Why is monitoring so difficult

June 15, 2023

Introduction

Digitalis is managed services company. We set up and manage a wide range of applications and services, in the cloud and on-premises. And we are pretty good at it. We would not have survived as a company otherwise.

As an example, for the last two weeks I’ve been on-call, I did not receive a single call out. And that extends to our sister company AxonOps which provides the best monitoring platform for Apache Cassandra you will find on the market.

But yes, I still think monitoring is hard, painful, tedious and time-consuming.

Why?

Because even the smallest deployment, if you want to monitor it properly, snowballs very quickly. Let’s say all you have is a simple web application. You need to monitor as a minimum:

The web server
The Operating System it runs in: Disk, CPU, Memory, Security patches
Network traffic
Logs

Now, take the above and put it into Kubernetes:

Kubernetes control plane
Kubernetes nodes
Deployments, Pods, ConfigMaps, Secrets, etc

As you now are in Kube, you would like to take advantage of some of its great features such as autoscaling:

Horizontal Pod Autoscaler (HPA)
Vertical Pod Autoscaler (VPA)
Keda
Karpenter/Cluster-Autoscaler

This is not the end yet. Because the developers would like to see telemetry events for the web application so that they can debug it:

OpenTelemetry
Jaeger
SPM

Finally, who monitors the monitoring platform? You will also need some meta-monitoring in place.

Measured by time to market, the monitoring stack can easily take you 4 times longer to bring up than the simple web application you were hoping to release.
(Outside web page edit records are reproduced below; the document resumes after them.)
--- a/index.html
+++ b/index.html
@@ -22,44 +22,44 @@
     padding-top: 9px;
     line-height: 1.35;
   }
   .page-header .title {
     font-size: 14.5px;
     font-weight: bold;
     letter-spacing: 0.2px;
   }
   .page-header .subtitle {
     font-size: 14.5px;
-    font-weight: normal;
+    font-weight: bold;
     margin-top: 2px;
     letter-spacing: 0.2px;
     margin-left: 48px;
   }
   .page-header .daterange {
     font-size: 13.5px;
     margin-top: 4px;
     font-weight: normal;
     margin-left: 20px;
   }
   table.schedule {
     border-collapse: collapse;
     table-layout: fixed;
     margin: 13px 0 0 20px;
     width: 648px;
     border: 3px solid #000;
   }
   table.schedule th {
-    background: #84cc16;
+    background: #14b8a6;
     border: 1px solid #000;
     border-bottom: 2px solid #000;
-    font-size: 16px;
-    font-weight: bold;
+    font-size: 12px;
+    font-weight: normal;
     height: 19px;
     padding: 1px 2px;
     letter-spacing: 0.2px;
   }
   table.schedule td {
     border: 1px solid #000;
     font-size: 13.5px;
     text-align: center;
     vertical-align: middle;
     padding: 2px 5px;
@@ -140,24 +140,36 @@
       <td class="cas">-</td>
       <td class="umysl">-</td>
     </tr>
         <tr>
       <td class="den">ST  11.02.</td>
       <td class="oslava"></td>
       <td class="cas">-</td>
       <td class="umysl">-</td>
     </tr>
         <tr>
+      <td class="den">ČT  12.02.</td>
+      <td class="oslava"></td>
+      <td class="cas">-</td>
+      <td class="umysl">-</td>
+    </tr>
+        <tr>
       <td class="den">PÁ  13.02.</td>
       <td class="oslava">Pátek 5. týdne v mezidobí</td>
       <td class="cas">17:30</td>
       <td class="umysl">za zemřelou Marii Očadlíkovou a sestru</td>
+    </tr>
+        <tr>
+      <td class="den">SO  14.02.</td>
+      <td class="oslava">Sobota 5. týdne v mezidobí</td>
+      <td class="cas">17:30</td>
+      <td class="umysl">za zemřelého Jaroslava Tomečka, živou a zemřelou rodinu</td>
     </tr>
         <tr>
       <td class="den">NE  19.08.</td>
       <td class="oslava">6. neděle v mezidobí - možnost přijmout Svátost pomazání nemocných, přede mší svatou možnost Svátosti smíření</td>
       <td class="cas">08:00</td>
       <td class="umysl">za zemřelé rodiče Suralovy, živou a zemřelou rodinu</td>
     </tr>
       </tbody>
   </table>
Hybrid environments with Kubernetes and virtual machines are in my opinion the most complex and harder to monitor.

What can we do?

Aside from curling into a ball and crying yourself to sleep? You can obviously ask Digitalis to help or sign up for AxonOps.

There is no magic bullet here I’m afraid. The best mitigation is automation and code reuse. We have a large repository of configurations for AxonOps, Prometheus, Grafana, etc we use in our managed services.

Core

Prometheus and Grafana are at the core of the monitoring stack. We use them both extensively. Prometheus is greatly extended with the myriad of exporters you can add on. The node exporter is probably the most important for us that’s always installed.
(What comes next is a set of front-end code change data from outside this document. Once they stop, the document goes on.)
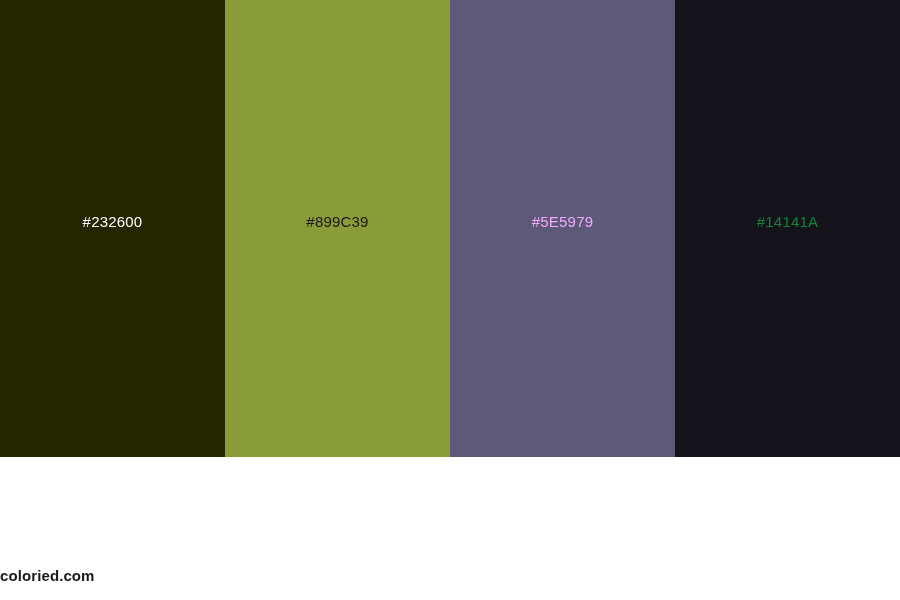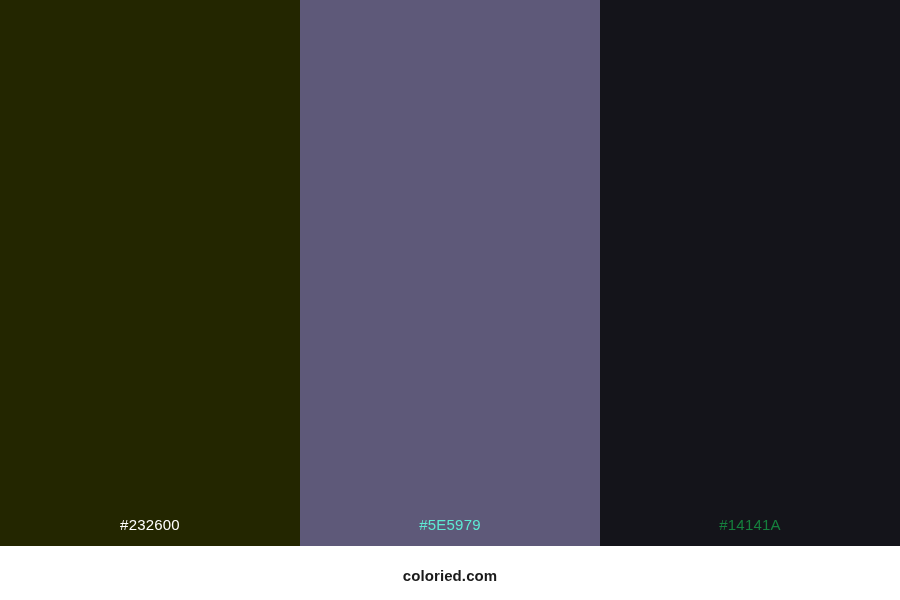--- a/index.html
+++ b/index.html
@@ -25,24 +25,24 @@
 
   #swatch-strip {
     display: flex;
     flex-direction: row;
     width: 900px;
     height: 550px;
   }
 
   .swatch {
     flex: 1 1 180px;
-    height: 546px;
+    height: 457px;
     position: relative;
     display: flex;
-    align-items: flex-end;
+    align-items: center;
     justify-content: center;
   }
 
   .swatch-label {
     display: block;
     width: 100%;
     text-align: center;
     font-family: "Liberation Sans", sans-serif;
     font-size: 15px;
     line-height: 1;
@@ -51,21 +51,21 @@
     white-space: nowrap;
     user-select: none;
   }
 
   #footer-bar {
     width: 900px;
     height: 50px;
     background: #ffffff;
     display: flex;
     align-items: center;
-    justify-content: center;
+    justify-content: flex-start;
     border-radius: 24px;
   }
 
   #footer-credit {
     font-family: "Liberation Sans", sans-serif;
     font-size: 15px;
     font-weight: bold;
     color: #1a1a1a;
     letter-spacing: 0.1px;
     line-height: 1;
@@ -76,23 +76,26 @@
 
 <div id="palette-page">
 
   <div id="swatch-strip">
 
     <div class="swatch" style="background-color: rgb(35, 38, 0);">
       <span class="swatch-label" style="color: rgb(255, 255, 255);">#232600</span>
     </div>
 
 
+    <div class="swatch" style="background-color: rgb(137, 156, 57);">
+      <span class="swatch-label" style="color: rgb(26, 26, 26);">#899C39</span>
+    </div>
 
     <div class="swatch" style="background-color: rgb(94, 89, 121);">
-      <span class="swatch-label" style="color: #5eead4;">#5E5979</span>
+      <span class="swatch-label" style="color: #f0abfc;">#5E5979</span>
     </div>
 
     <div class="swatch" style="background-color: rgb(20, 20, 26);">
       <span class="swatch-label" style="color: #15803d;">#14141A</span>
     </div>
 
   </div>
 
   <div id="footer-bar" style="background-color: rgb(255, 255, 255);">
     <span id="footer-credit" style="color: rgb(26, 26, 26);">coloried.com</span>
We have used also in the past Consul for monitoring but we slowly phasing it out in favour of Prometheus exporters.

All in-house developed applications export Prometheus metrics we use for monitoring and alerting. The Prometheus library is excellent and very easy to use. Just ask Chat GPT for help 😃

Export Prometheus Metrics in Go
A conversational AI system that listens, learns, and challenges

chat.openai.com

Logging is very important for us. Our customers in the financial sector have strict requirements on what we need to log and for how long to keep them. Traditionally we have used ElasticSearch and OpenSearch for this. Most recently, we have started using Grafana Loki for all new Kubernetes projects.

Automation

Your first port of call should be automation. We use Ansible when we deploy in Virtual Machines and Terraform plus ArgoCD and Helm Charts when targeting Kubernetes. We just try to reuse most of the code and customise it per customer.

The Prometheus stack is large and complex. It has lots of moving parts and no setup is identical. There are very good resources you can use:

Ansible: https://galaxy.ansible.com/prometheus/prometheus
Kubernetes: https://github.com/prometheus-community/helm-charts/tree/main/charts/kube-prometheus-stack

Either of these will give you a pretty good starting point over which you can build on.

I would not advise anyone to attempt to set up the monitoring stack without automation. There just is a lot to do.

From here, it’s mostly a matter of using the right exporters to ensure you have all you need to alert on. These are some of my favourites:

Node Exporter
ElasticSearch Exporter
Postgres Exporter — if you prefer to run Postgres in Kubernetes, have a look at CloudNative-PG which comes with all pre-set.
Kafka Exporter
JMX Exporter

Alerting

When setting up a monitoring platform, you need to keep in mind two different yet complementary goals: reporting and alerting.

Reporting is very important to spot trends such as applications using too much memory or changes in behaviour for example after an upgrade or application version change.

Alerting on the other hand is reactive. Something has broken and you need to quickly fix it.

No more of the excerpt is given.